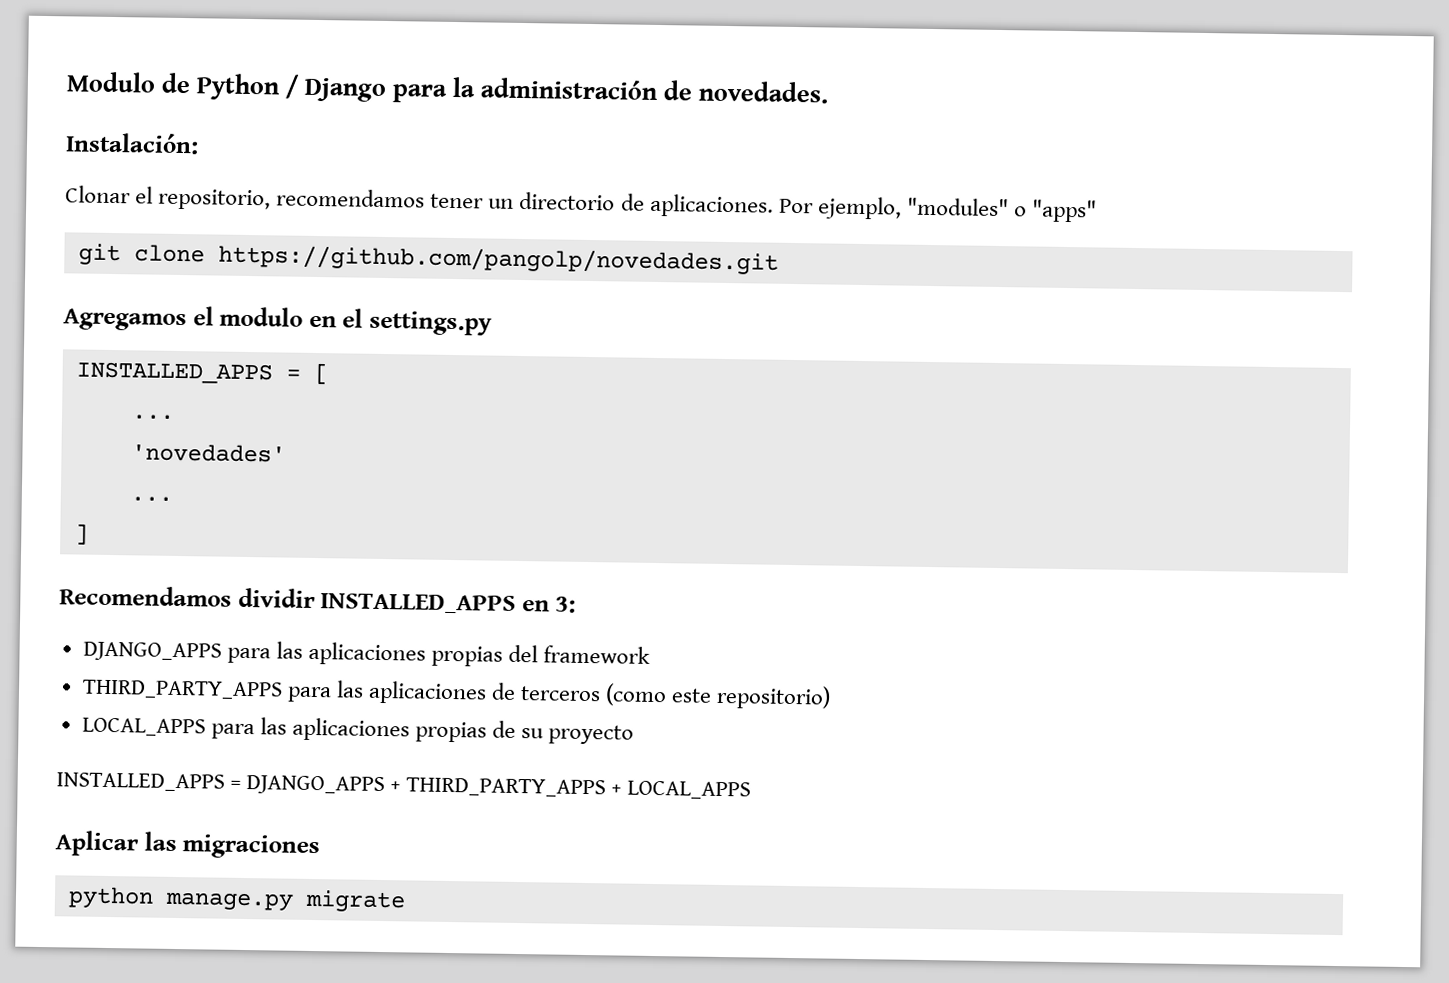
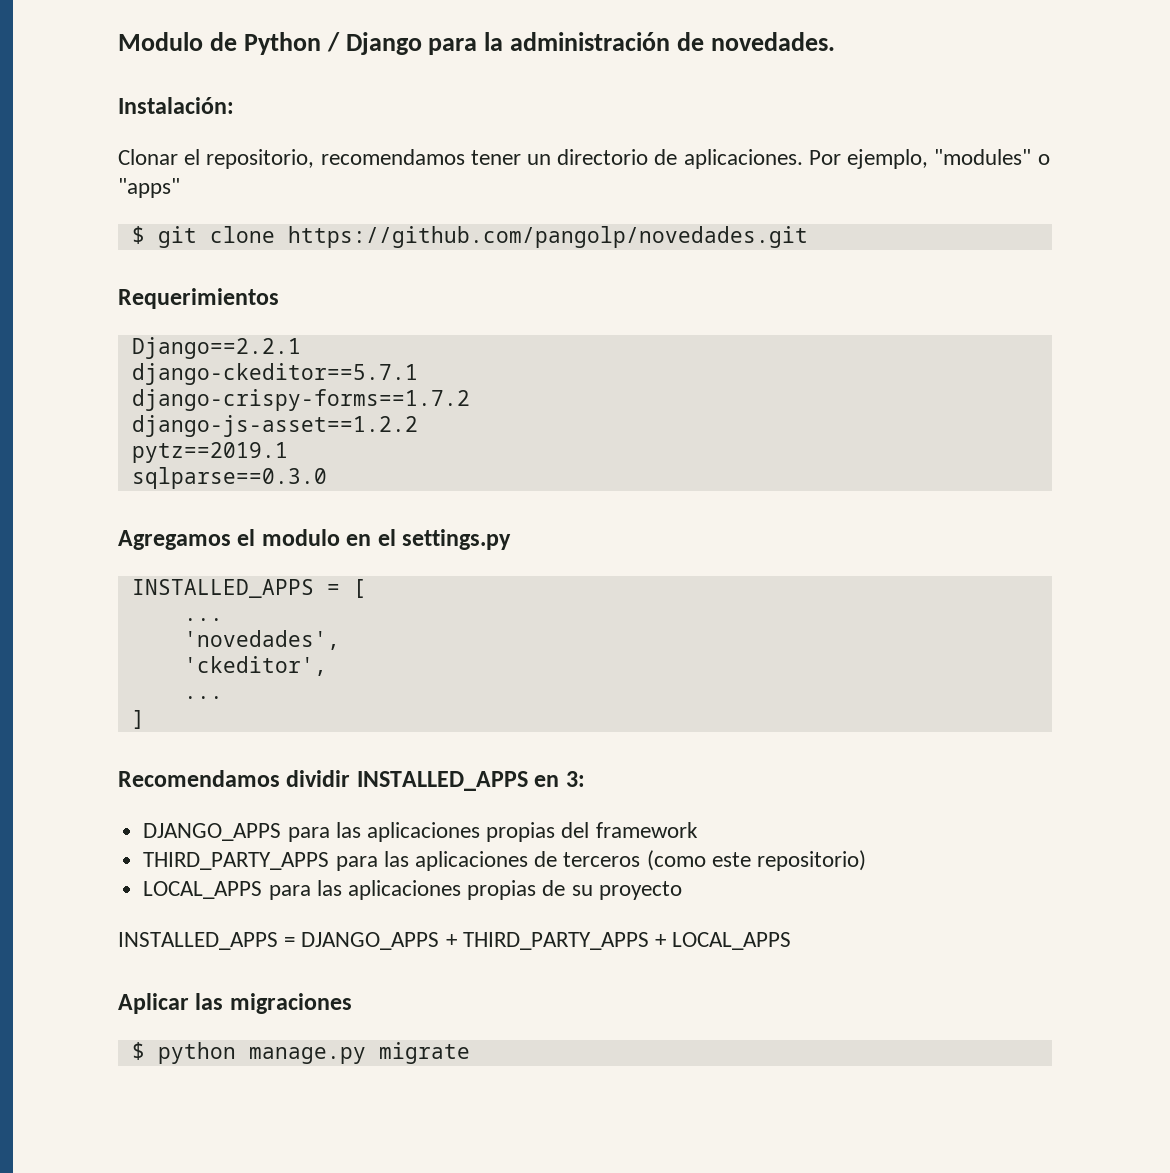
- git clone https://github.com/pangolp/novedades.git
+ $ git clone https://github.com/pangolp/novedades.git
+ Requerimientos
+ Django==2.2.1
+ django-ckeditor==5.7.1
+ django-crispy-forms==1.7.2
+ django-js-asset==1.2.2
+ pytz==2019.1
+ sqlparse==0.3.0
- 'novedades'
+ 'novedades',
+ 'ckeditor',
- python manage.py migrate
+ $ python manage.py migrate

+ + + + +

Take every line of the material that contains the word "python", and copy it.

- python manage.py migrate
+ $ python manage.py migrate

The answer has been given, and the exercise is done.